For the bug report, if you collect --dump headers,requests and it will show what pcloud is spitting back.

Issues ยท rclone/rclone (github.com)

"Certain cloud providers allow for duplicate names so that's probably more the use case as it isn't "all cloud providers"."

If that is true, I would say that qualifies as a highly esoteric feature that no ordinary user would expect, moreless want.

Even a quick Google search for "duplicate file names on cloud" turns up no relevant results. I can't imagine any real world scenario where such behavior is actually desired.

I would much prefer a warning is always produced when the target of the copyto command is a directory, and a special option must be supplied to override the behavior for cloud providers that allow duplicate names. It seems that this is a very simple test, of just checking if the target is a directory.

If it's best to get data rather than make larger claims, then why is it acceptable for you to make the larger claim "Certain cloud providers allow for duplicate names so that's probably more the use case as it isn't "all cloud providers". -- even though it turns out it isn't certain cloud providers, but likely a one off type situation.

So only I am held to that standard of having to get data before making larger claims, but not you? Strange how that works.

We have a list of the cloud providers if you want to check the 'duplicate file names' column:

Overview of cloud storage systems (rclone.org)

I didn't make a claim, I was sharing a piece of data.

I was sharing a data point and not a claim. Link above.

Now I am even more confused. First you say it's certain cloud providers, then you switch to saying "it's a very one-off type situation" And next, you link to list of cloud providers and there are at least six that allow for duplicate names, which means it isn't even remotely a "very one-off type situation."

If it were truly a pcloud-only feature, then I could see this being an edge-case, but given that it's so common a feature that it needs to be documented within a tabular dataset, then yes I think this is a serious bug -- if anything deserving of better documentation, such as a warning in the copyto command reference page:

Suggested edit: "Warning: Some cloud providers allow for duplicate files (link to list), so double-check the destination path to ensure that a file or directory with an identical name doesn't already exist, unless that is your intention.."

I will go ahead and open an issue on GitHub, and note that I am using pcloud. Thanks for your suggestion.

I think you are combining a few things here which is the confusing part.

There are a number of cloud providers that allow for duplicate file names. That's listed on the link here:

Overview of cloud storage systems (rclone.org)

When I did my use case, you shared I needed to test with a cloud provider so my hypothesis was that it was related to duplicate file names.

I tested with Dropbox (does not allow duplicate files) and had no issue.

I tested with Google Drive (does allow duplicate files) and had no issue.

As we collect data, things get refined and we chart new things to test, validate and progress through problem solving.

I did not test every provider on that list as I don't have an account for every provider.

I made another hypothesis based on the data present that it seems to be a pcloud issue based on all the evidence and my experience so far and since I don't have an account for pcloud, I can do no testing myself and asked you to open a bug report and requested some other information based on my experience that will help identify the issue.
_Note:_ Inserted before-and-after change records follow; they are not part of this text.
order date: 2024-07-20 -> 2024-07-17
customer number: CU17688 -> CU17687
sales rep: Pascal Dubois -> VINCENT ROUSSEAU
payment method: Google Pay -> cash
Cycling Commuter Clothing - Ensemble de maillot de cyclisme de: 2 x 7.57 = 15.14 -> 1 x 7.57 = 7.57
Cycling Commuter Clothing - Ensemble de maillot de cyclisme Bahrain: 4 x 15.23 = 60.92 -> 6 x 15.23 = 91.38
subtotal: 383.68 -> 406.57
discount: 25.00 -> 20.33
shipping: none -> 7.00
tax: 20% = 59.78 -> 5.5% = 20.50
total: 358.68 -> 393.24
As the data shows, it might be a pcloud only bug so not sure that's relevant to change the page yet until we get more data on the issue and can identify what the root cause and fix it or make any other changes.
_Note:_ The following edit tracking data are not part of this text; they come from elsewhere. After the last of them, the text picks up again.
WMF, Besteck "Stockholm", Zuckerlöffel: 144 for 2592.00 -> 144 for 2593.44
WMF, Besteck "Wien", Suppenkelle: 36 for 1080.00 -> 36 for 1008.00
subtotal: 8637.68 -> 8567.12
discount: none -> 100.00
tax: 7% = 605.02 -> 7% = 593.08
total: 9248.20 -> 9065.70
In my opinion, it's technically doing exactly what it was asked to do (albeit I don't think it should and should warn you / abort the process like it does for other remotes/local storage).

Wrong commands do have consequences and running the wrong thing can cause some damage.

I think we've throughly gone through this and opening an issue/bug report would be your best course of action.

This topic was automatically closed 30 days after the last reply. New replies are no longer allowed.